String.prototype.toBigfloatFast = function(base) {
var ten, a, b, len, k, e, c, str, digit, decimal, expo,
asign, exposign, ret, fdigs, oldeps, table, bigbase;
// as said above: rise precision at the very beginning of the function
oldeps = epsilon();
// TODO: may not be enough for very large exponents,
//       so: compute necessary precision more precisely
epsilon(oldeps + 10);
// gathers the digits
a = new Bigfloat(0);
len = this.length;
decimal = -1;
// flag gets set if an exponent exists
expo = undefined;
// sign of significant, also used as a flag
asign = 0;
// sign of exponent also used as a flag
exposign = 0;
// number of digits in fraction part
fdigs = 0;
// map character to value.
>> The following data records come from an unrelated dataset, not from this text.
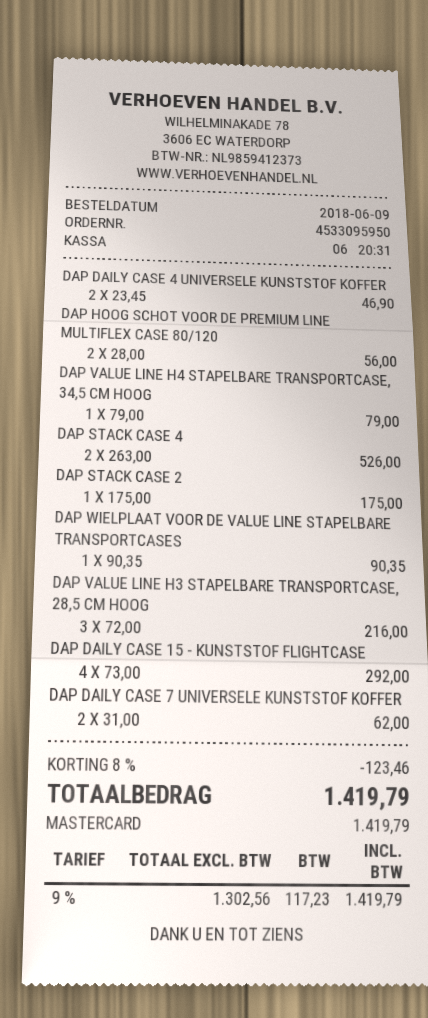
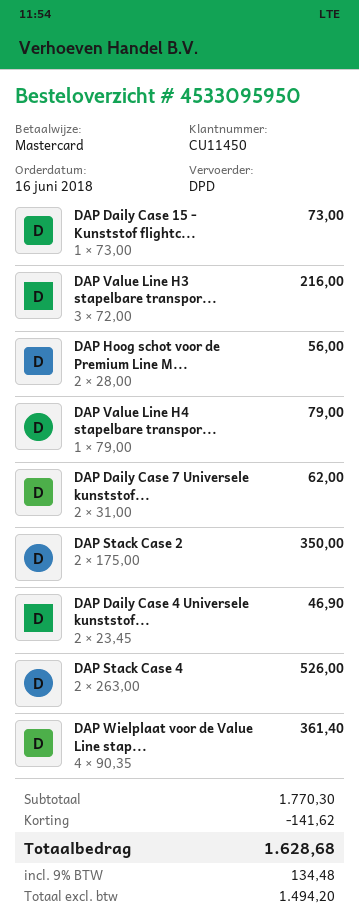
order date: 2018-06-09 -> 2018-06-16
DAP STACK CASE 2: 1 x 175.00 = 175.00 -> 2 x 175.00 = 350.00
DAP WIELPLAAT VOOR DE VALUE LINE STAPELBARE TRANSPORTCASES: 1 x 90.35 = 90.35 -> 4 x 90.35 = 361.40
DAP DAILY CASE 15 - KUNSTSTOF FLIGHTCASE: 4 x 73.00 = 292.00 -> 1 x 73.00 = 73.00
discount: 123.46 -> 141.62
net: 1302.56 -> 1494.20
tax: 9% = 117.23 -> 9% = 134.48
total: 1419.79 -> 1628.68

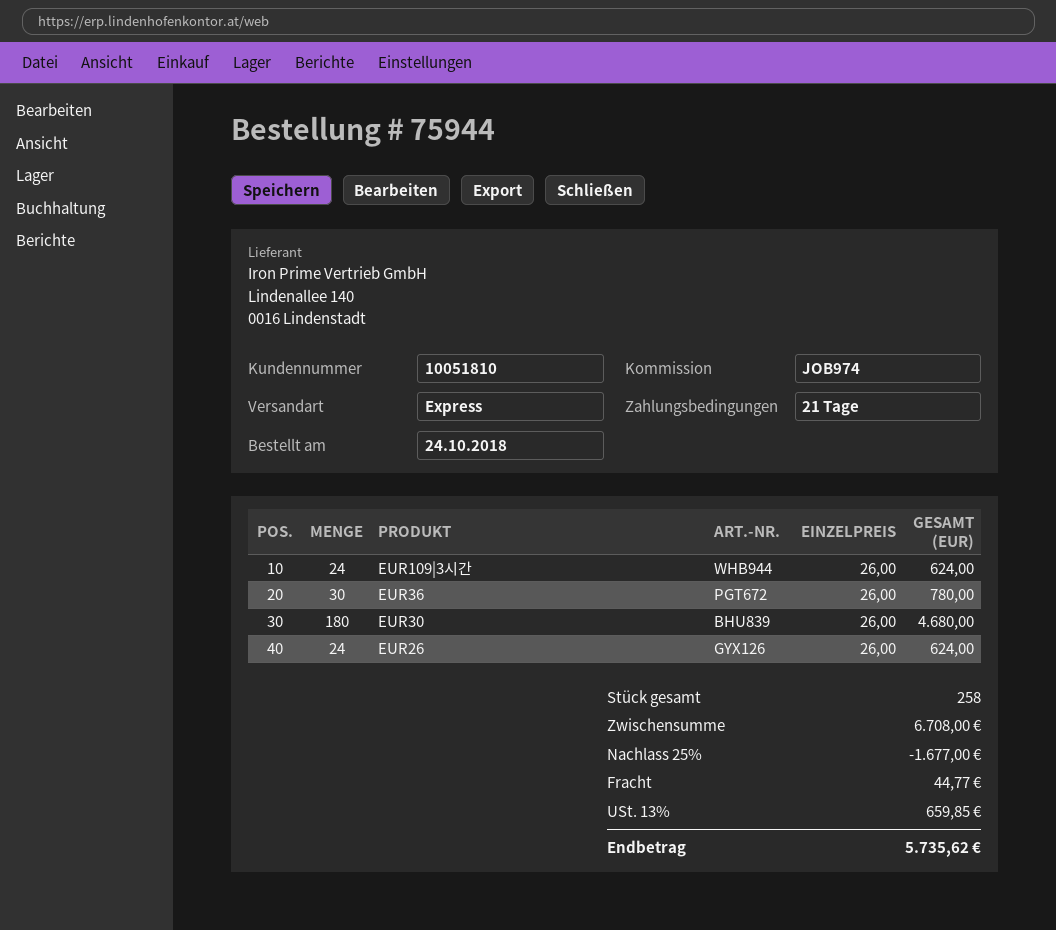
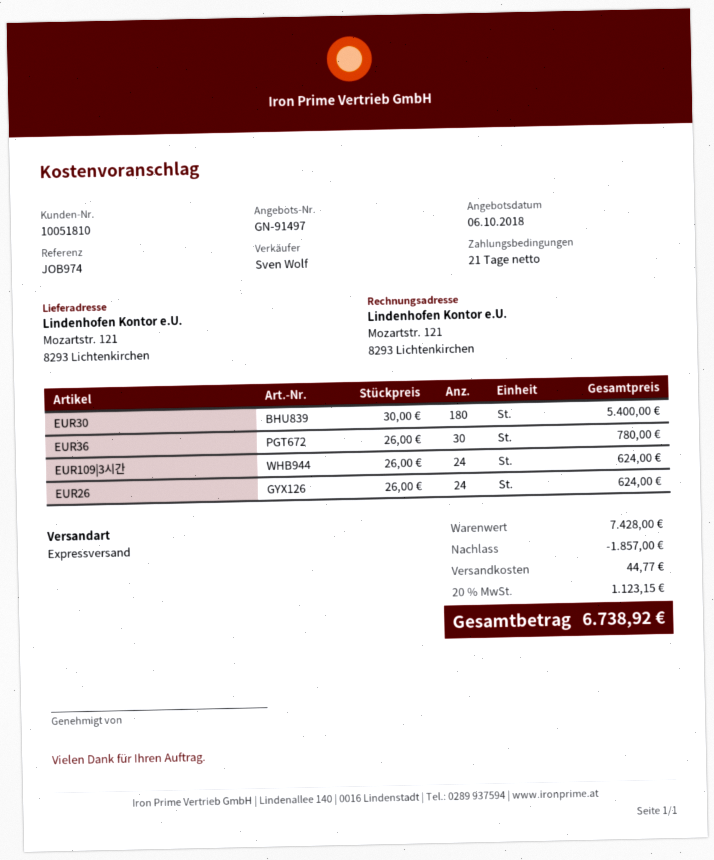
EUR30: 180 x 26.00 = 4680.00 -> 180 x 30.00 = 5400.00
subtotal: 6708.00 -> 7428.00
discount: 1677.00 -> 1857.00
tax: 13% = 659.85 -> 20% = 1123.15
total: 5735.62 -> 6738.92

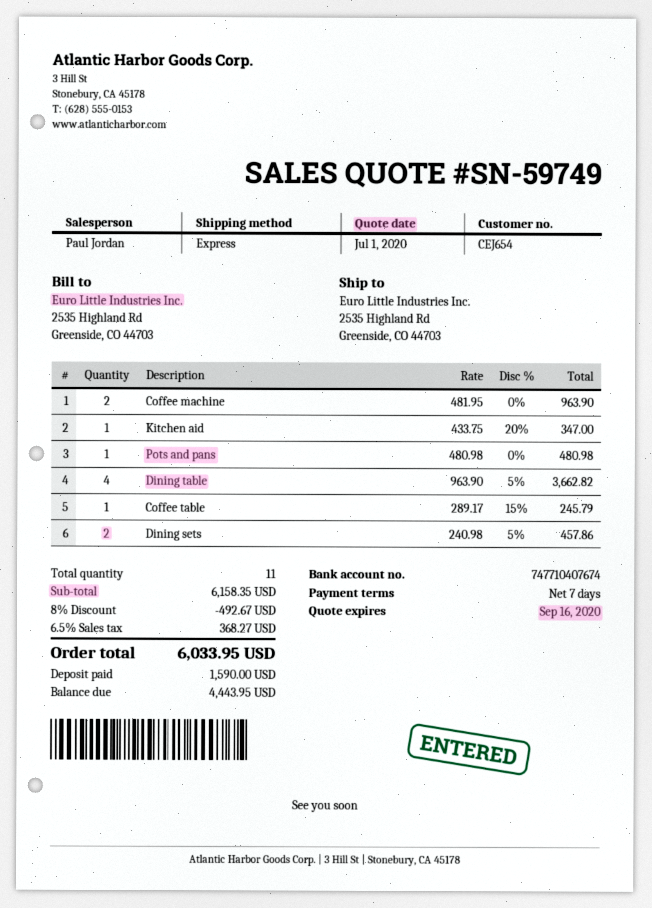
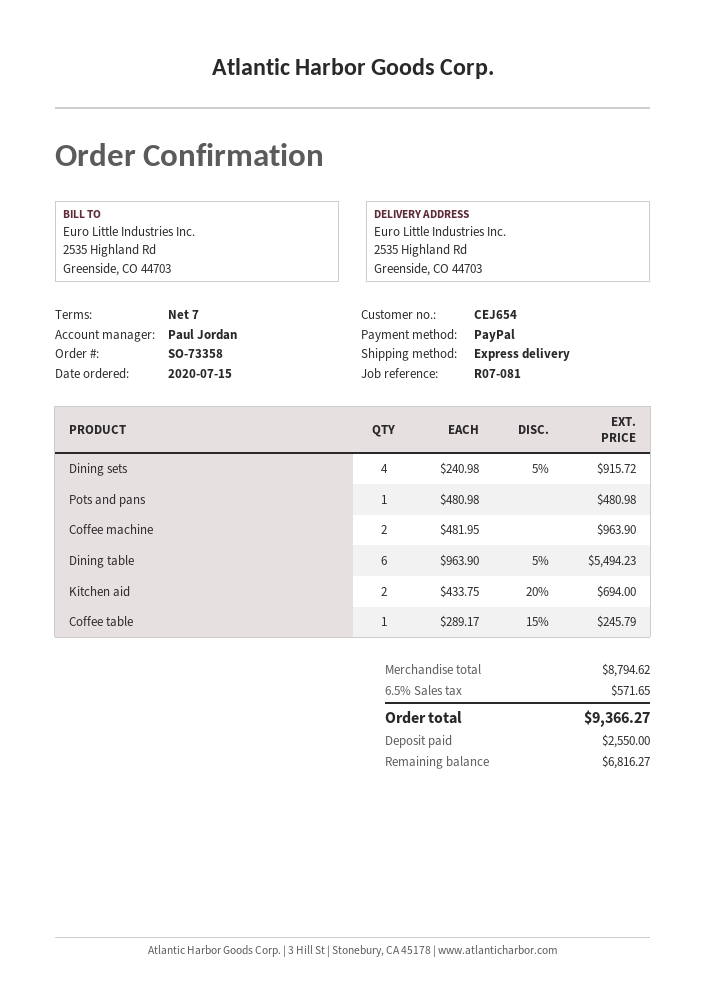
Kitchen aid: 1 x 433.75 - 20% = 347.00 -> 2 x 433.75 - 20% = 694.00
Dining table: 4 x 963.90 - 5% = 3662.82 -> 6 x 963.90 - 5% = 5494.23
Dining sets: 2 x 240.98 - 5% = 457.86 -> 4 x 240.98 - 5% = 915.72
subtotal: 6158.35 -> 8794.62
discount: 8% = 492.67 -> none
tax: 6.5% = 368.27 -> 6.5% = 571.65
total: 6033.95 -> 9366.27
deposit: 1590.00 -> 2550.00
balance: 4443.95 -> 6816.27

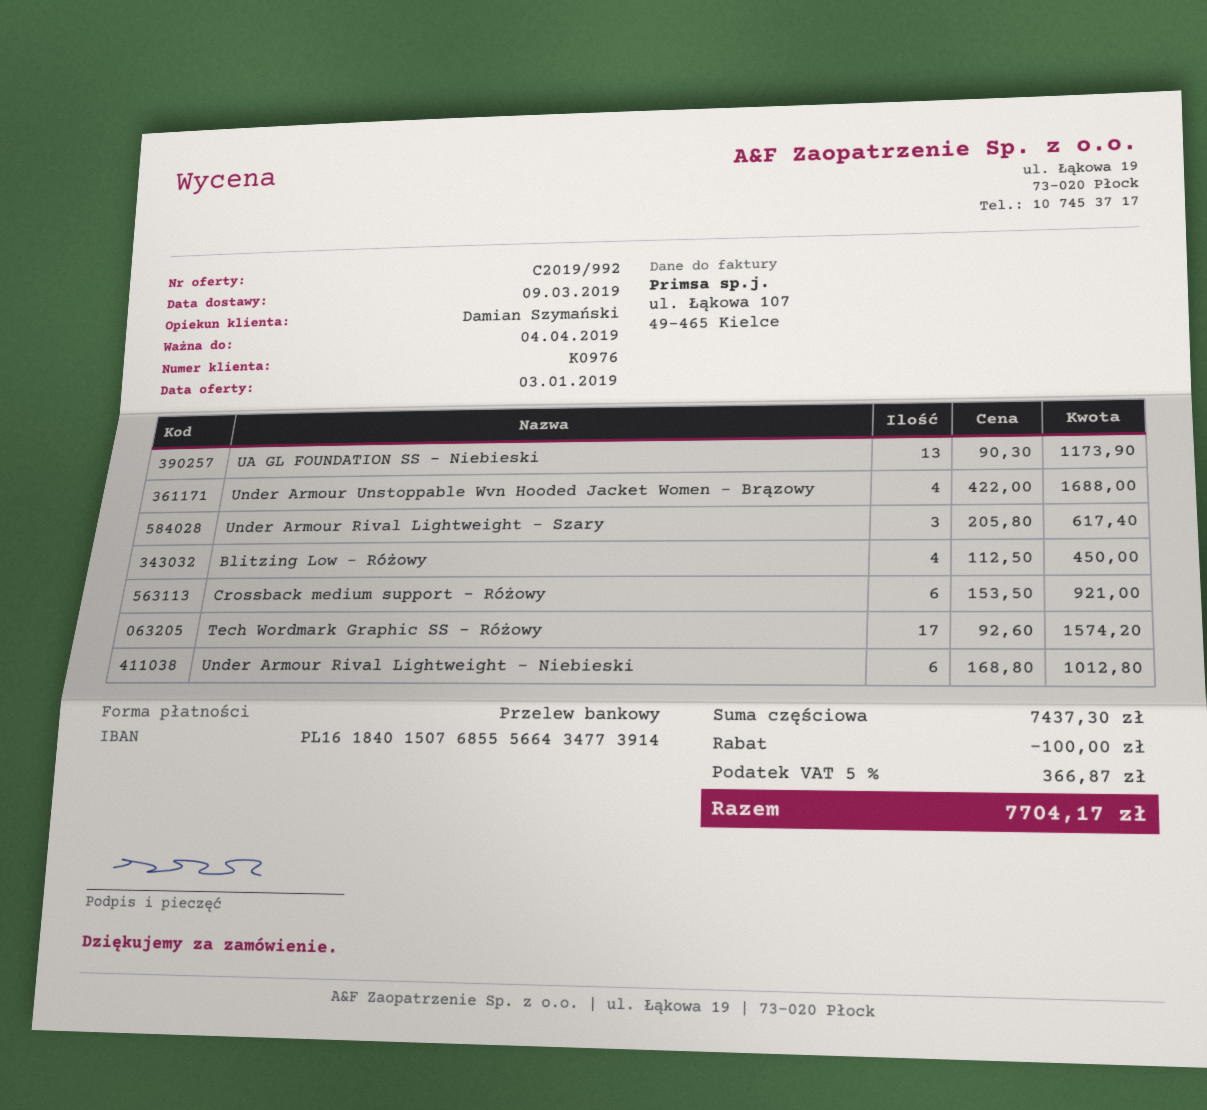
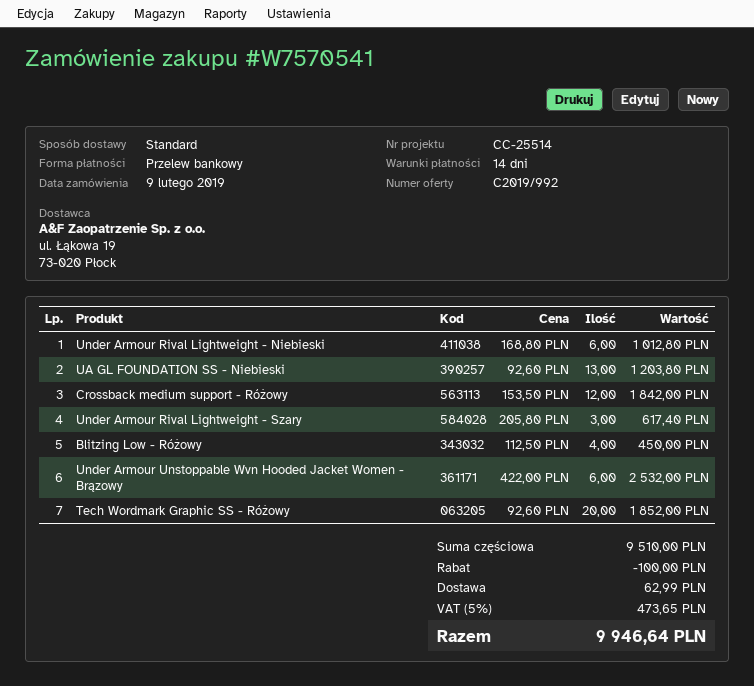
UA GL FOUNDATION SS - Niebieski: 13 x 90.30 = 1173.90 -> 13 x 92.60 = 1203.80
Under Armour Unstoppable Wvn Hooded Jacket Women - Brązowy: 4 x 422.00 = 1688.00 -> 6 x 422.00 = 2532.00
Crossback medium support - Różowy: 6 x 153.50 = 921.00 -> 12 x 153.50 = 1842.00
Tech Wordmark Graphic SS - Różowy: 17 x 92.60 = 1574.20 -> 20 x 92.60 = 1852.00
subtotal: 7437.30 -> 9510.00
shipping: none -> 62.99
tax: 5% = 366.87 -> 5% = 473.65
total: 7704.17 -> 9946.64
ASCII only
table = [
-1,-1,-1,-1,-1,-1,-1,-1,-1,-1,
-1,-1,-1,-1,-1,-1,-1,-1,-1,-1,
-1,-1,-1,-1,-1,-1,-1,-1,-1,-1,
-1,-1,-1,-1,-1,-1,-1,-1,-1,-1,
-1,-1,-1, 123,-1, 124, 125,-1, 0, 1, // 123 = "+", 124 = "-", 125 = "."
2, 3, 4, 5, 6, 7, 8, 9,-1,-1,
-1,-1,-1,-1,-1, 10, 11, 12, 13, 14,
15, 16, 17, 18, 19, 20, 21, 22, 23, 24,
-1,-1,-1,-1,-1,-1,-1,-1,-1,-1,
126,-1,-1,-1,-1,-1,-1, 10, 11, 12, //  126 = uppercase "p"
13, 14, 15, 16, 17, 18, 19, 20, 21, 22,
23, 24, 126,-1,-1,-1,-1,-1,-1,-1, //  126 = lowercase "p"
-1,-1,-1,-1,-1,-1,-1,-1
];

str = this;

// TODO: checks & balances

if (arguments.length == 0) {
base = 10;
}

// max. base is 24 because of the character "p" used
// for the exponent mark
if(base < 2 || base > 23){
throw new RangeError("Base outside of range in String.toBigfloatFast");
}
// base is restricted to ten for this example
base = 10;

bigbase = base.toBigfloat();
// Not needed because of we use of a table to map
// the values directly
// str = str.toLowerCase();
for (k = 0; k < len; k++) {
// strip unicode
// TODO: check if it is a Unicode character
c = str.charCodeAt(k) & 0xff;
c = table[c];
if (c < 0) {
throw new RangeError("Unknown character in String.toBigfloat");
}
switch (c) {
case 123: // plus sign ("+")
case 124: // minus sign ("-")
if (typeof expo === "undefined") {
if (asign != 0) {
throw new RangeError(
"Second decimal sign found in String.toBigfloat"
);
} else {
asign = (c == 124) ? -1 : 1;
}
} else {
if (exposign != 0) {
throw new RangeError(
"Second exponent sign found in String.toBigfloat"
);
} else {
exposign = (c == 124) ? -1 : 1;
}
}
break;
case 0:
case 1:
case 2:
case 3:
case 4:
case 5:
case 6:
case 7:
case 8:
case 9:
if (typeof expo === "undefined") {
// TODO: cache it?
digit = new Bigfloat(c);
if (decimal != -1) {
fdigs++;
}
} else {
// only exponents in base ten allowed
expo = expo * 10 + c;
}
break;
case 125: // decimal mark ('.')
if (decimal != -1) {
throw new RangeError(
"Second decimal mark found in String.toBigfloat"
);
}
decimal = k;
break;
case 14: // exponent mark ('e')
if (typeof expo !== "undefined") {
throw new RangeError(
"Second exponent mark found in String.toBigfloat"
);
}
expo = 0;

break;
default:
throw new RangeError(
"Unknown character in String.toBigfloat " + str.charAt(k));
}
}
ret = a;
// Ignore the exponent if the mantissa is zero.
// This avoids results like 0e-123 which some people
// might prefer, so YMMV
if (ret.isZero()) {
return ret;
}
// We have some fractional digits and need
// to adjust the magnitude by shifting right
// the number of fractional digits
// TODO: for base 2 (two) use shift instead
if (fdigs != 0) {
b = bigbase.pow(fdigs);
ret = ret.div(b);
}
// Set the sign
if (asign == -1) {
ret = ret.neg();
}
// We have an exponent, add it
if (typeof expo !== "undefined") {
if (exposign == -1) {
expo = -expo;
}
// shift by the amount set by the exponent
// the pow() function knows what to do with negative
// exponents but yours might not in which case you
// have to check for the sign of the exponent and
// act accordingly
b = bigbase.pow(expo);
ret = ret.mul(b);
}
// As said above: restore the precision first, than normalize
epsilon(oldeps);
ret.normalize();
return ret;
};


This function is, despite its name, slower than the old algorithm for small input but the exact definition of small is one of the YMMV cases. I have set the cutoffs to 100 decimal digits string length and an exponent larger than plus-minus 100.